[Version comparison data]
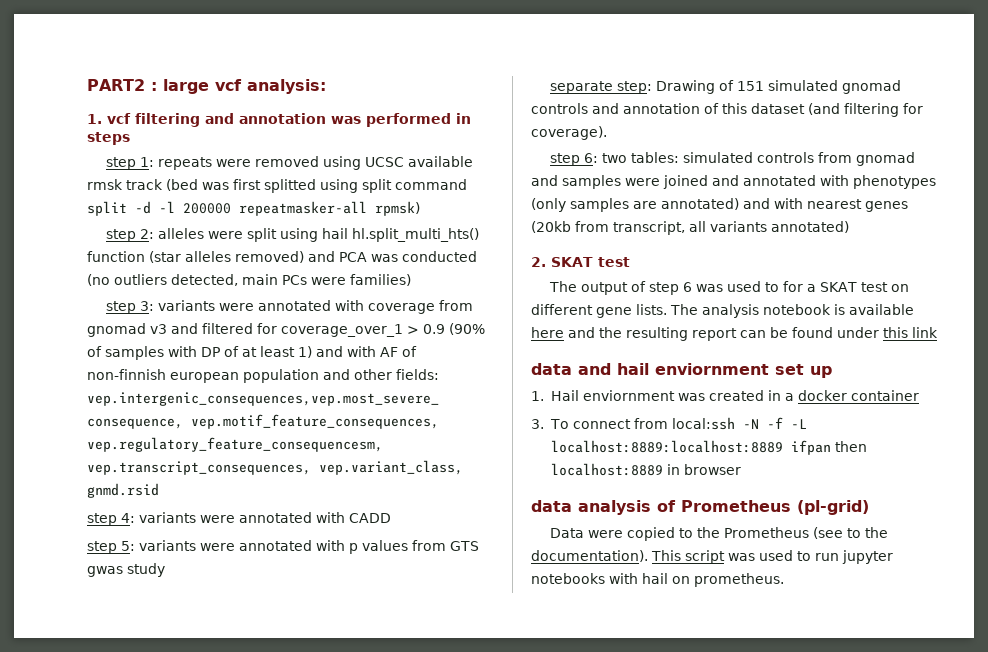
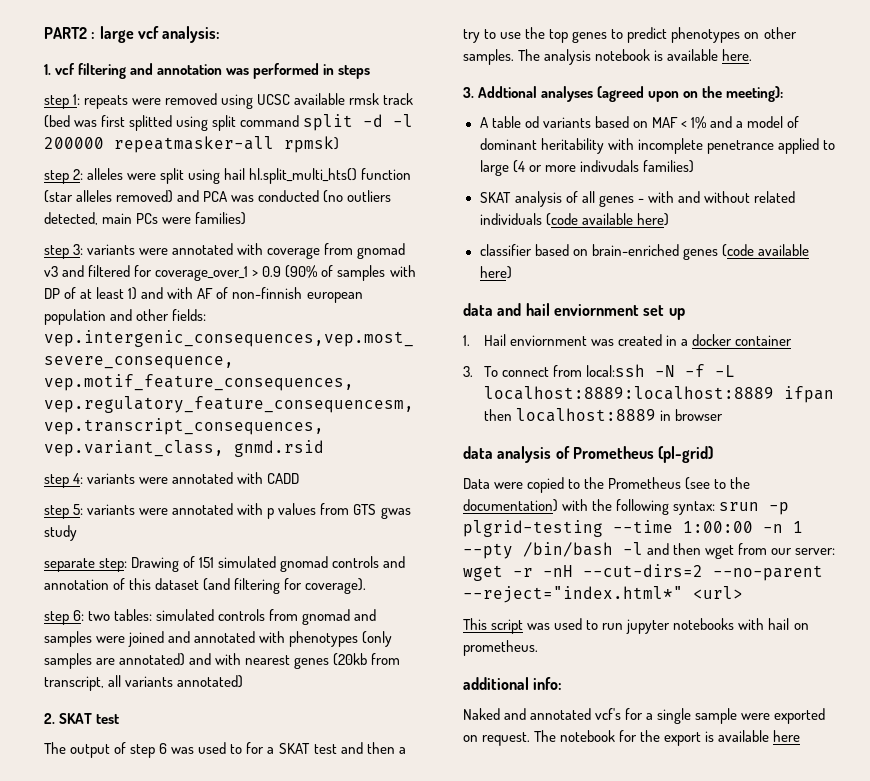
[890,284,909,292] [531,304,667,318] on different gene lists. -> [340,742,406,754] [463,27,797,43] [463,49,514,65] and then a try to use the top genes to predict phenotypes on other samples.
[531,327,938,341] here and the resulting report can be found under this link -> [722,49,753,61] [463,86,784,102] [479,116,800,129] [479,138,835,154] [479,160,694,176] [479,191,795,207] [479,213,669,226] [479,244,809,260] [479,266,512,279] here. // 3. Addtional analyses (agreed upon on the meeting): // A table od variants based on MAF < 1% and a model of dominant heritability with incomplete penetrance applied to large (4 or more indivudals families) // SKAT analysis of all genes - with and without related individuals (code available here) // classifier based on brain-enriched genes (code available here)
[531,550,648,562] documentation). -> [463,499,790,515] [463,520,803,537] [463,542,836,559] [463,564,823,581] [463,586,743,603] documentation) with the following syntax: srun -p plgrid-testing --time 1:00:00 -n 1 --pty /bin/bash -l and then wget from our server: wget -r -nH --cut-dirs=2 --no-parent --reject="index.html*" <url> //
(784, 580) none -> [463,677,563,690] [463,708,826,724] [463,730,801,746] // additional info: // Naked and annotated vcf's for a single sample were exported on request. The notebook for the export is available here

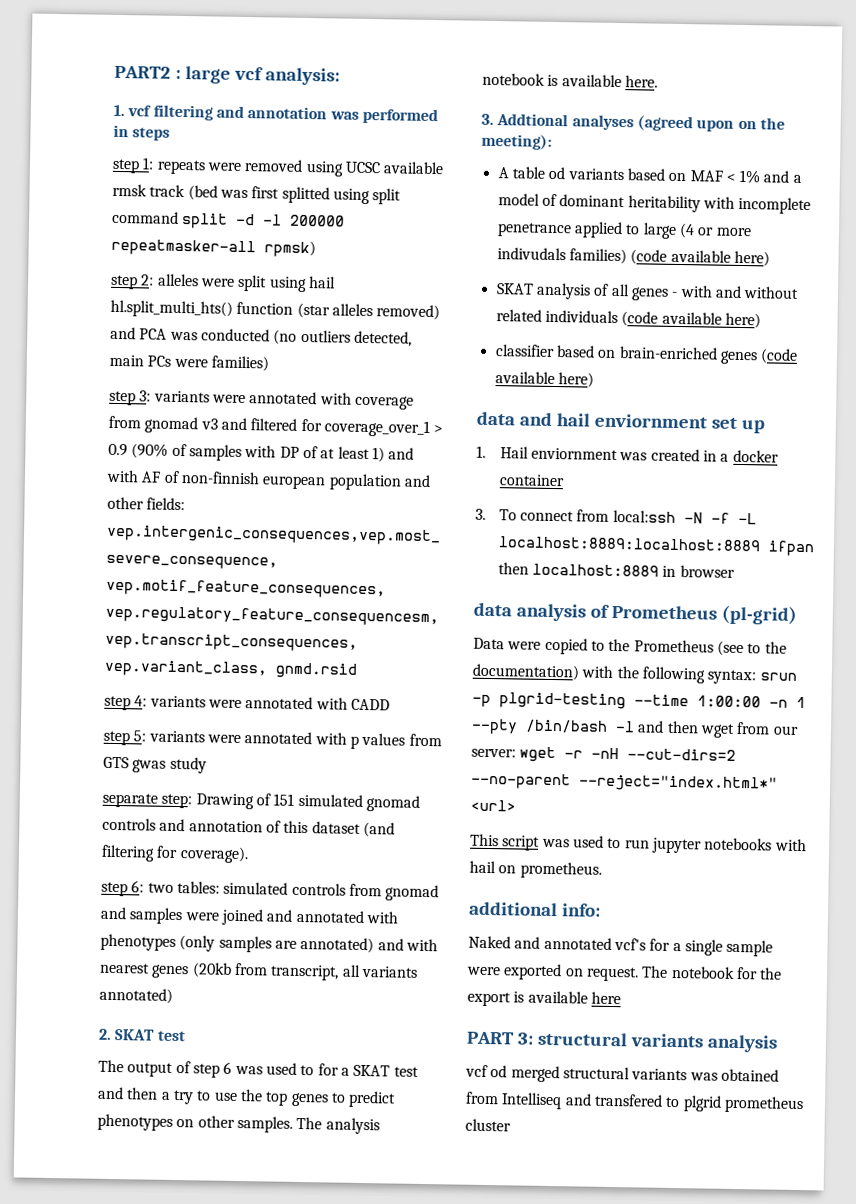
(694, 166) none -> [630,249,770,267] (code available here)
(801, 736) none -> [466,1031,778,1053] [465,1064,779,1083] [465,1091,804,1114] [465,1118,511,1132] // PART 3: structural variants analysis // vcf od merged structural variants was obtained from Intelliseq and transfered to plgrid prometheus cluster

# [Exercise]
Reproduce the data word for word without its images.

# [Response to this exercise]
[890,284,909,292] [531,304,667,318] on different gene lists. -> [340,742,406,754] [463,27,797,43] [463,49,514,65] and then a try to use the top genes to predict phenotypes on other samples.
[531,327,938,341] here and the resulting report can be found under this link -> [722,49,753,61] [463,86,784,102] [479,116,800,129] [479,138,835,154] [479,160,694,176] [479,191,795,207] [479,213,669,226] [479,244,809,260] [479,266,512,279] here. // 3. Addtional analyses (agreed upon on the meeting): // A table od variants based on MAF < 1% and a model of dominant heritability with incomplete penetrance applied to large (4 or more indivudals families) // SKAT analysis of all genes - with and without related individuals (code available here) // classifier based on brain-enriched genes (code available here)
[531,550,648,562] documentation). -> [463,499,790,515] [463,520,803,537] [463,542,836,559] [463,564,823,581] [463,586,743,603] documentation) with the following syntax: srun -p plgrid-testing --time 1:00:00 -n 1 --pty /bin/bash -l and then wget from our server: wget -r -nH --cut-dirs=2 --no-parent --reject="index.html*" <url> //
(784, 580) none -> [463,677,563,690] [463,708,826,724] [463,730,801,746] // additional info: // Naked and annotated vcf's for a single sample were exported on request. The notebook for the export is available here

(694, 166) none -> [630,249,770,267] (code available here)
(801, 736) none -> [466,1031,778,1053] [465,1064,779,1083] [465,1091,804,1114] [465,1118,511,1132] // PART 3: structural variants analysis // vcf od merged structural variants was obtained from Intelliseq and transfered to plgrid prometheus cluster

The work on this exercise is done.